Repeat the entire listing exactly as written.
BEGIN
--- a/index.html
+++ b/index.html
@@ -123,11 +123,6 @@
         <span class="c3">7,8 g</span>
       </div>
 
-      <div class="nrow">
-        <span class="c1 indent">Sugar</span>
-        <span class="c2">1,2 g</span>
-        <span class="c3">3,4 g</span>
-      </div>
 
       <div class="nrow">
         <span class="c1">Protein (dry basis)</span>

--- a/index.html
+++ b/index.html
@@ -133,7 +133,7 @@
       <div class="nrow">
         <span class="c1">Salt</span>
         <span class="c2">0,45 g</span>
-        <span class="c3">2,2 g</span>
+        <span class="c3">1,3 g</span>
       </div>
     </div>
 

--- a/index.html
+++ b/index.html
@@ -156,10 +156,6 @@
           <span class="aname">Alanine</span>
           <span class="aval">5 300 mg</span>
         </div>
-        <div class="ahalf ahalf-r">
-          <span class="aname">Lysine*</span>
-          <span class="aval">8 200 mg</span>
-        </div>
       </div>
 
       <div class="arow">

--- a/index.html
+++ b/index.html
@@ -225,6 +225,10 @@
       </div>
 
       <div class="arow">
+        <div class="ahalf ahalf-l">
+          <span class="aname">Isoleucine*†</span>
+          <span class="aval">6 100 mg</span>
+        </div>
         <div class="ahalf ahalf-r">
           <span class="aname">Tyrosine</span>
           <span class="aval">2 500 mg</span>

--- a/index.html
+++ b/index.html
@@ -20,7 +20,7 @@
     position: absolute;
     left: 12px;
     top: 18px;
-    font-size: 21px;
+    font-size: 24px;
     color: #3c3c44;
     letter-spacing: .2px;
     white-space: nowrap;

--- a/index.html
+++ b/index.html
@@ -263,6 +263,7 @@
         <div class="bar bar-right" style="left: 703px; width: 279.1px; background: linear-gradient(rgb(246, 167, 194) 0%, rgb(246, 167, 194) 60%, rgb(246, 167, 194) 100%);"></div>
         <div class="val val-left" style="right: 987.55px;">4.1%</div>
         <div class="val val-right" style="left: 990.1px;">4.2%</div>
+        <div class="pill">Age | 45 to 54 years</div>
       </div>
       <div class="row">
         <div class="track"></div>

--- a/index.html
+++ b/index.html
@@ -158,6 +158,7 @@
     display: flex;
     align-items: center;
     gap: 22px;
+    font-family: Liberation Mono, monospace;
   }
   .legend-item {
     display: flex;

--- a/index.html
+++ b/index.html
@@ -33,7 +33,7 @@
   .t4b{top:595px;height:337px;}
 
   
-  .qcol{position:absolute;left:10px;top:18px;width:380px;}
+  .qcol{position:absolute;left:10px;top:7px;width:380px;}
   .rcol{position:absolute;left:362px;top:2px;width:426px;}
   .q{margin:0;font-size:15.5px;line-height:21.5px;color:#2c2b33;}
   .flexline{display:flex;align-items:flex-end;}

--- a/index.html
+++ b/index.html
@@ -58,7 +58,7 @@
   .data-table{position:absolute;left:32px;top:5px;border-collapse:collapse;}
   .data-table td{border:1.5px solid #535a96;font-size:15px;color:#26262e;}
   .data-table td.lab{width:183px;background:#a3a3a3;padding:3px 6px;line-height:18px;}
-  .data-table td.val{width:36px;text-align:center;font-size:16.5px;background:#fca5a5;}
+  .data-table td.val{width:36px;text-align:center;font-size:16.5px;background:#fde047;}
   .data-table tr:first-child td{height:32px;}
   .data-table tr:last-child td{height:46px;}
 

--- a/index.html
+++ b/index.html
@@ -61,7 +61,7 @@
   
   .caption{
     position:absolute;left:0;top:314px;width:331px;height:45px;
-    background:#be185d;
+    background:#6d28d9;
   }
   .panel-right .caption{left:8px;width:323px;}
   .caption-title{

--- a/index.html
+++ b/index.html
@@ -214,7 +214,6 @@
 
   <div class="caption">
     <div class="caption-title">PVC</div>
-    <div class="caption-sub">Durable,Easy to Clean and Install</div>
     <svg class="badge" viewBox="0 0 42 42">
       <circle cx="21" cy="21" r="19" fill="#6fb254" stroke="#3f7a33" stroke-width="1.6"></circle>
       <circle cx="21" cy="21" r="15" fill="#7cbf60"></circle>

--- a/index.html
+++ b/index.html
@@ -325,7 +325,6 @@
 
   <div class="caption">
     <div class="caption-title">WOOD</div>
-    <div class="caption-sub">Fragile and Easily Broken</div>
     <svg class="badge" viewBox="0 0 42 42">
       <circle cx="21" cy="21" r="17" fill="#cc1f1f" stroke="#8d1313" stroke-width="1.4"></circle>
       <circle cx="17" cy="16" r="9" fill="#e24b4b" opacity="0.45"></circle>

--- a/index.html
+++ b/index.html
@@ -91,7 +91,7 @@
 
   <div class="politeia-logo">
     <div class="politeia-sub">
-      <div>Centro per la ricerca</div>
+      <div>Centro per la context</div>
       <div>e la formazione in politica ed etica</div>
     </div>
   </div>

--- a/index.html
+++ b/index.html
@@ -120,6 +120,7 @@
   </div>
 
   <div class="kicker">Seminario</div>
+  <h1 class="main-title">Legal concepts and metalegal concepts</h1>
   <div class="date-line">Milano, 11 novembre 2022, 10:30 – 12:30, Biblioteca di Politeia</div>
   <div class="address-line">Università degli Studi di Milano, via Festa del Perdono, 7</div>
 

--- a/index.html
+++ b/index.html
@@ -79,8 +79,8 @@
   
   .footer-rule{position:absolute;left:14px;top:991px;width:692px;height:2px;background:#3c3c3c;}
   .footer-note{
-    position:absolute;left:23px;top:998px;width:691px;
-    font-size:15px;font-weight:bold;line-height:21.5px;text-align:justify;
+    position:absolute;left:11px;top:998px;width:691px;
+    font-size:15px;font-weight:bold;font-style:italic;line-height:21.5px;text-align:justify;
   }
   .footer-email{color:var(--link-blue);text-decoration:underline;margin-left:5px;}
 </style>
END
Solution to the problem:
--- a/index.html
+++ b/index.html
@@ -123,11 +123,6 @@
         <span class="c3">7,8 g</span>
       </div>
 
-      <div class="nrow">
-        <span class="c1 indent">Sugar</span>
-        <span class="c2">1,2 g</span>
-        <span class="c3">3,4 g</span>
-      </div>
 
       <div class="nrow">
         <span class="c1">Protein (dry basis)</span>

--- a/index.html
+++ b/index.html
@@ -133,7 +133,7 @@
       <div class="nrow">
         <span class="c1">Salt</span>
         <span class="c2">0,45 g</span>
-        <span class="c3">2,2 g</span>
+        <span class="c3">1,3 g</span>
       </div>
     </div>
 

--- a/index.html
+++ b/index.html
@@ -156,10 +156,6 @@
           <span class="aname">Alanine</span>
           <span class="aval">5 300 mg</span>
         </div>
-        <div class="ahalf ahalf-r">
-          <span class="aname">Lysine*</span>
-          <span class="aval">8 200 mg</span>
-        </div>
       </div>
 
       <div class="arow">

--- a/index.html
+++ b/index.html
@@ -225,6 +225,10 @@
       </div>
 
       <div class="arow">
+        <div class="ahalf ahalf-l">
+          <span class="aname">Isoleucine*†</span>
+          <span class="aval">6 100 mg</span>
+        </div>
         <div class="ahalf ahalf-r">
           <span class="aname">Tyrosine</span>
           <span class="aval">2 500 mg</span>

--- a/index.html
+++ b/index.html
@@ -20,7 +20,7 @@
     position: absolute;
     left: 12px;
     top: 18px;
-    font-size: 21px;
+    font-size: 24px;
     color: #3c3c44;
     letter-spacing: .2px;
     white-space: nowrap;

--- a/index.html
+++ b/index.html
@@ -263,6 +263,7 @@
         <div class="bar bar-right" style="left: 703px; width: 279.1px; background: linear-gradient(rgb(246, 167, 194) 0%, rgb(246, 167, 194) 60%, rgb(246, 167, 194) 100%);"></div>
         <div class="val val-left" style="right: 987.55px;">4.1%</div>
         <div class="val val-right" style="left: 990.1px;">4.2%</div>
+        <div class="pill">Age | 45 to 54 years</div>
       </div>
       <div class="row">
         <div class="track"></div>

--- a/index.html
+++ b/index.html
@@ -158,6 +158,7 @@
     display: flex;
     align-items: center;
     gap: 22px;
+    font-family: Liberation Mono, monospace;
   }
   .legend-item {
     display: flex;

--- a/index.html
+++ b/index.html
@@ -33,7 +33,7 @@
   .t4b{top:595px;height:337px;}
 
   
-  .qcol{position:absolute;left:10px;top:18px;width:380px;}
+  .qcol{position:absolute;left:10px;top:7px;width:380px;}
   .rcol{position:absolute;left:362px;top:2px;width:426px;}
   .q{margin:0;font-size:15.5px;line-height:21.5px;color:#2c2b33;}
   .flexline{display:flex;align-items:flex-end;}

--- a/index.html
+++ b/index.html
@@ -58,7 +58,7 @@
   .data-table{position:absolute;left:32px;top:5px;border-collapse:collapse;}
   .data-table td{border:1.5px solid #535a96;font-size:15px;color:#26262e;}
   .data-table td.lab{width:183px;background:#a3a3a3;padding:3px 6px;line-height:18px;}
-  .data-table td.val{width:36px;text-align:center;font-size:16.5px;background:#fca5a5;}
+  .data-table td.val{width:36px;text-align:center;font-size:16.5px;background:#fde047;}
   .data-table tr:first-child td{height:32px;}
   .data-table tr:last-child td{height:46px;}
 

--- a/index.html
+++ b/index.html
@@ -61,7 +61,7 @@
   
   .caption{
     position:absolute;left:0;top:314px;width:331px;height:45px;
-    background:#be185d;
+    background:#6d28d9;
   }
   .panel-right .caption{left:8px;width:323px;}
   .caption-title{

--- a/index.html
+++ b/index.html
@@ -214,7 +214,6 @@
 
   <div class="caption">
     <div class="caption-title">PVC</div>
-    <div class="caption-sub">Durable,Easy to Clean and Install</div>
     <svg class="badge" viewBox="0 0 42 42">
       <circle cx="21" cy="21" r="19" fill="#6fb254" stroke="#3f7a33" stroke-width="1.6"></circle>
       <circle cx="21" cy="21" r="15" fill="#7cbf60"></circle>

--- a/index.html
+++ b/index.html
@@ -325,7 +325,6 @@
 
   <div class="caption">
     <div class="caption-title">WOOD</div>
-    <div class="caption-sub">Fragile and Easily Broken</div>
     <svg class="badge" viewBox="0 0 42 42">
       <circle cx="21" cy="21" r="17" fill="#cc1f1f" stroke="#8d1313" stroke-width="1.4"></circle>
       <circle cx="17" cy="16" r="9" fill="#e24b4b" opacity="0.45"></circle>

--- a/index.html
+++ b/index.html
@@ -91,7 +91,7 @@
 
   <div class="politeia-logo">
     <div class="politeia-sub">
-      <div>Centro per la ricerca</div>
+      <div>Centro per la context</div>
       <div>e la formazione in politica ed etica</div>
     </div>
   </div>

--- a/index.html
+++ b/index.html
@@ -120,6 +120,7 @@
   </div>
 
   <div class="kicker">Seminario</div>
+  <h1 class="main-title">Legal concepts and metalegal concepts</h1>
   <div class="date-line">Milano, 11 novembre 2022, 10:30 – 12:30, Biblioteca di Politeia</div>
   <div class="address-line">Università degli Studi di Milano, via Festa del Perdono, 7</div>
 

--- a/index.html
+++ b/index.html
@@ -79,8 +79,8 @@
   
   .footer-rule{position:absolute;left:14px;top:991px;width:692px;height:2px;background:#3c3c3c;}
   .footer-note{
-    position:absolute;left:23px;top:998px;width:691px;
-    font-size:15px;font-weight:bold;line-height:21.5px;text-align:justify;
+    position:absolute;left:11px;top:998px;width:691px;
+    font-size:15px;font-weight:bold;font-style:italic;line-height:21.5px;text-align:justify;
   }
   .footer-email{color:var(--link-blue);text-decoration:underline;margin-left:5px;}
 </style>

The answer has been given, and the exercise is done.